» Work instructions
Show every line below where "Anglers" appears.

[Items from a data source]

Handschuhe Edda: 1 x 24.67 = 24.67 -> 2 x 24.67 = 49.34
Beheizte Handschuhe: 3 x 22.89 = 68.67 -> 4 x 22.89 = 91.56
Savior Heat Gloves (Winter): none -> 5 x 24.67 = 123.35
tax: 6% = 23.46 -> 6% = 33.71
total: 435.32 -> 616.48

==

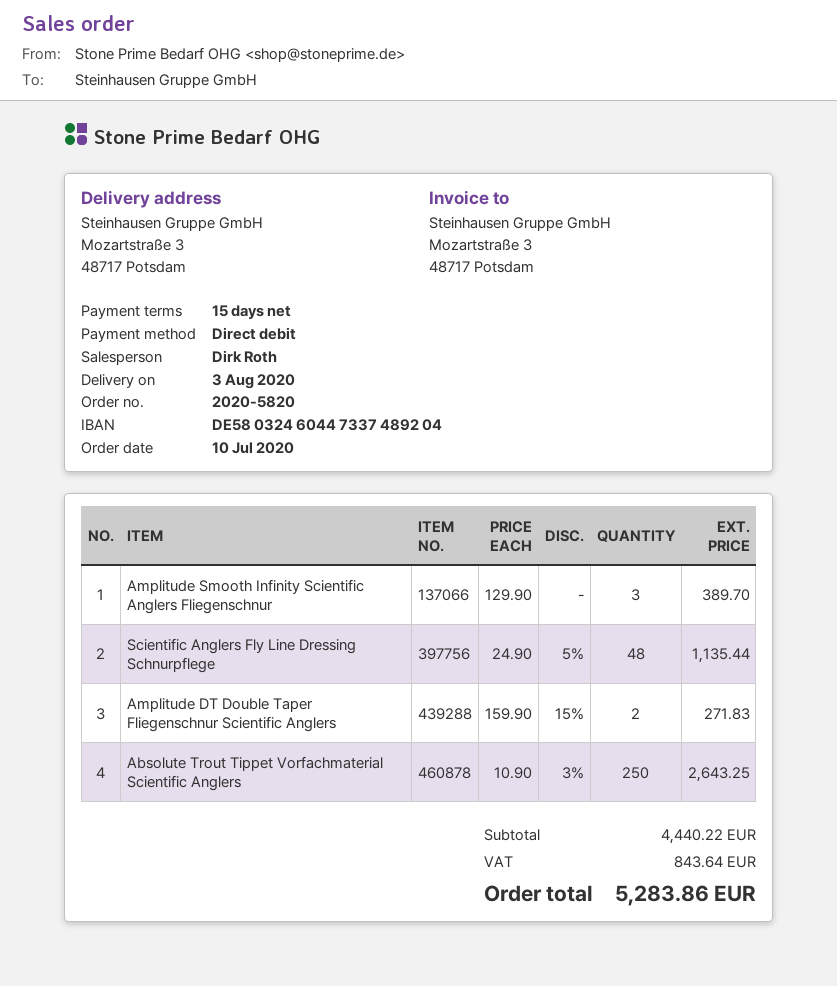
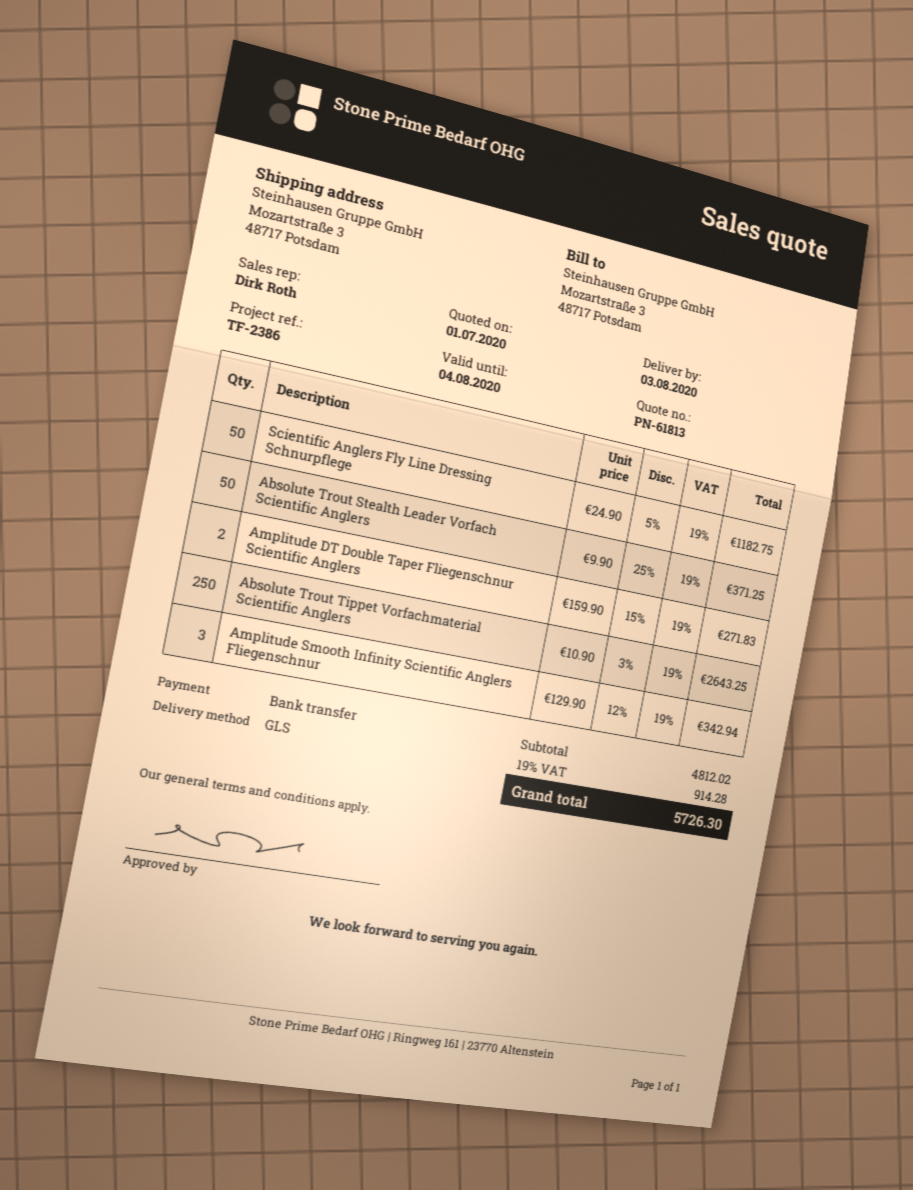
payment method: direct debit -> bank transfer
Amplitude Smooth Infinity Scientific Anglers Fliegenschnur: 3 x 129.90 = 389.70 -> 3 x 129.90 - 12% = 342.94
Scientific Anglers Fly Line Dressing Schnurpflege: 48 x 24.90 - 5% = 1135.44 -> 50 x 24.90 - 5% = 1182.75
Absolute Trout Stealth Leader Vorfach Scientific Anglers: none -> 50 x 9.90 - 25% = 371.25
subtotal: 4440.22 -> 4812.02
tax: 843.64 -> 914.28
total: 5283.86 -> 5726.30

--

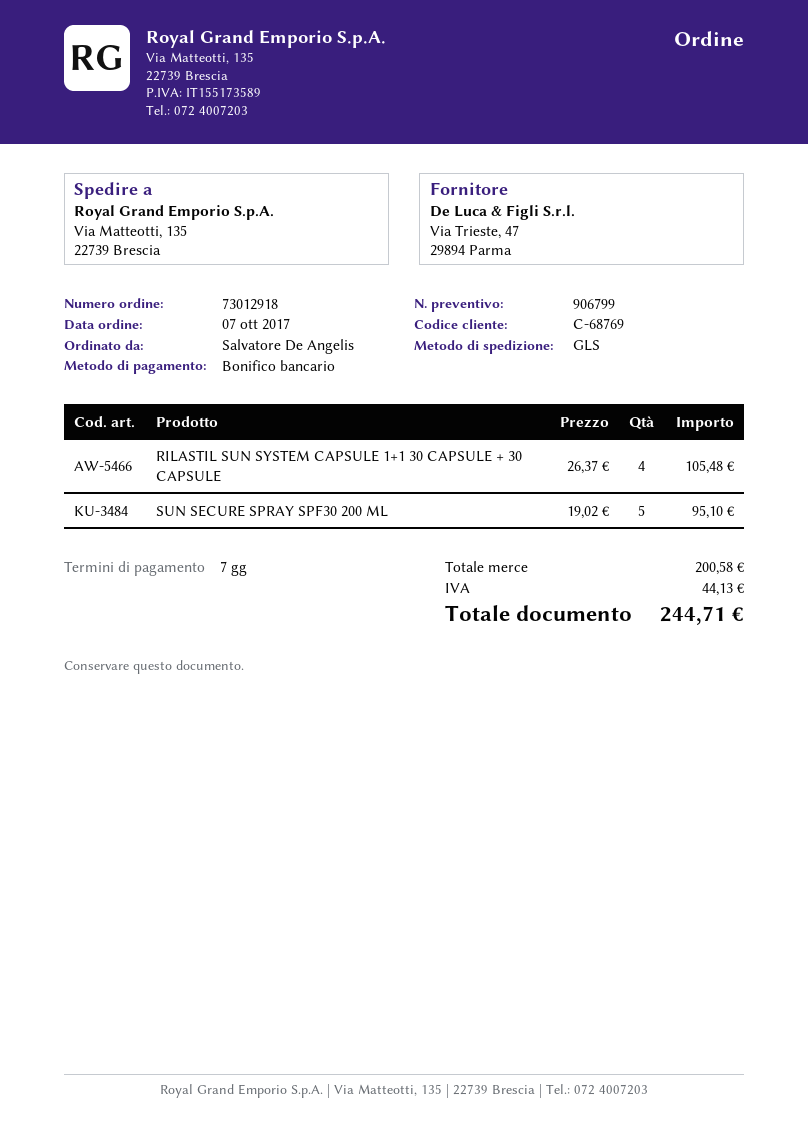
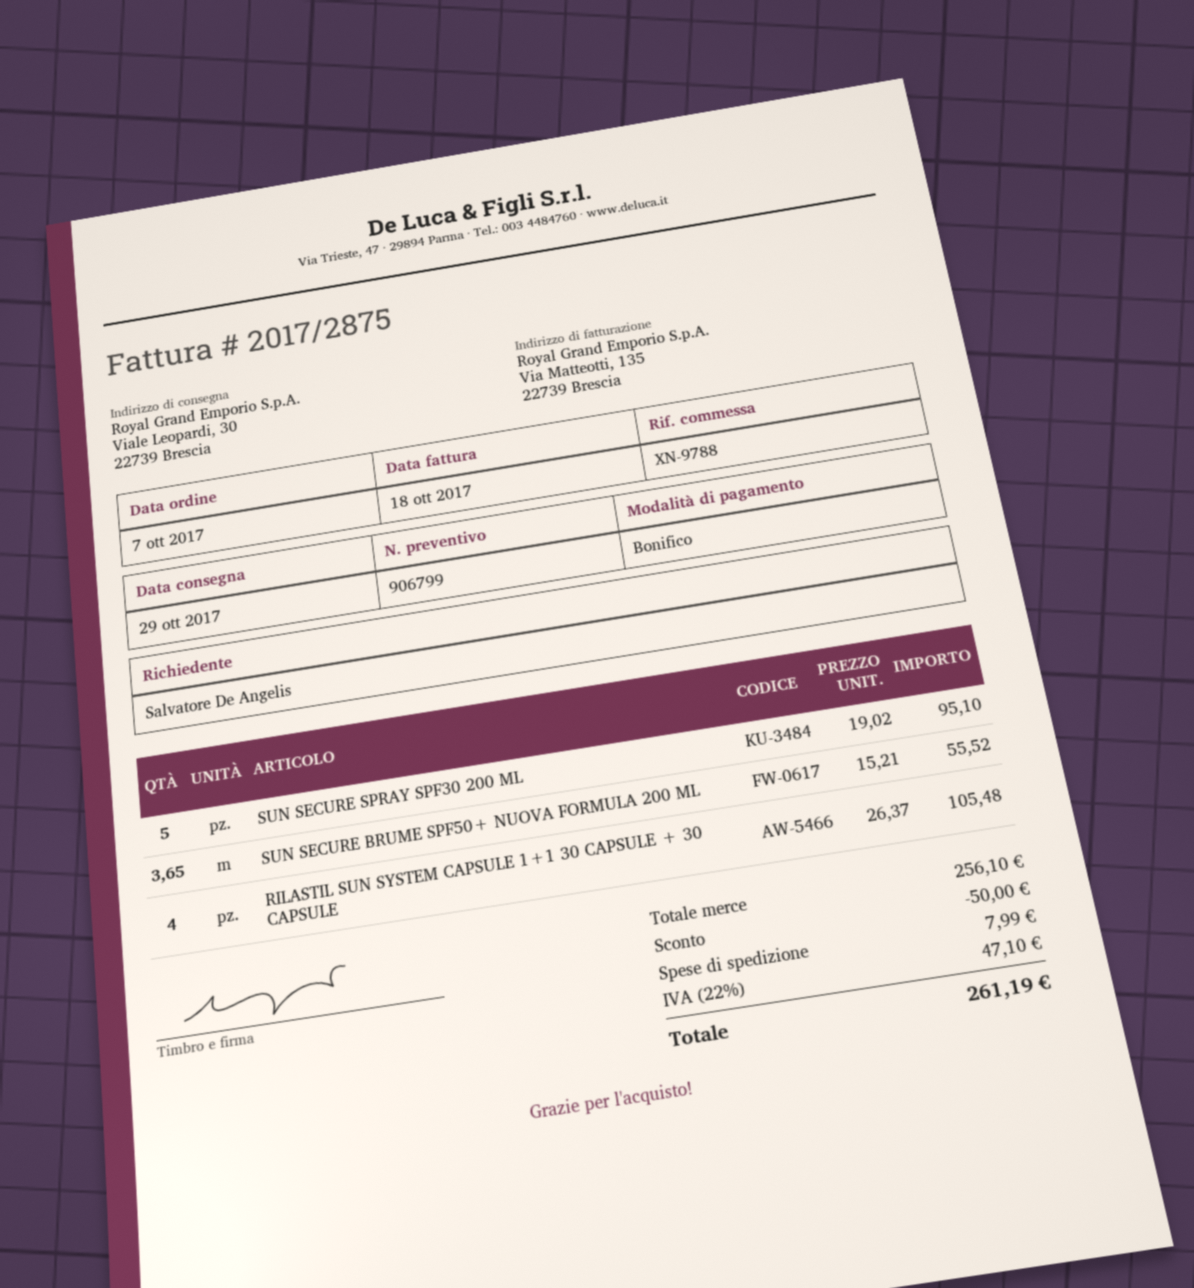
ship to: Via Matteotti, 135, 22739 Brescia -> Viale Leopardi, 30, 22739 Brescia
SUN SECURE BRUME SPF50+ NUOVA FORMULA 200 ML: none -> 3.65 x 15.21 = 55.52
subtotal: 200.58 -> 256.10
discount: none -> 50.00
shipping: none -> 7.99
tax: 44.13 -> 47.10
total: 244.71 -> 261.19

» Answer for this exercise
Amplitude Smooth Infinity Scientific Anglers Fliegenschnur: 3 x 129.90 = 389.70 -> 3 x 129.90 - 12% = 342.94
Scientific Anglers Fly Line Dressing Schnurpflege: 48 x 24.90 - 5% = 1135.44 -> 50 x 24.90 - 5% = 1182.75
Absolute Trout Stealth Leader Vorfach Scientific Anglers: none -> 50 x 9.90 - 25% = 371.25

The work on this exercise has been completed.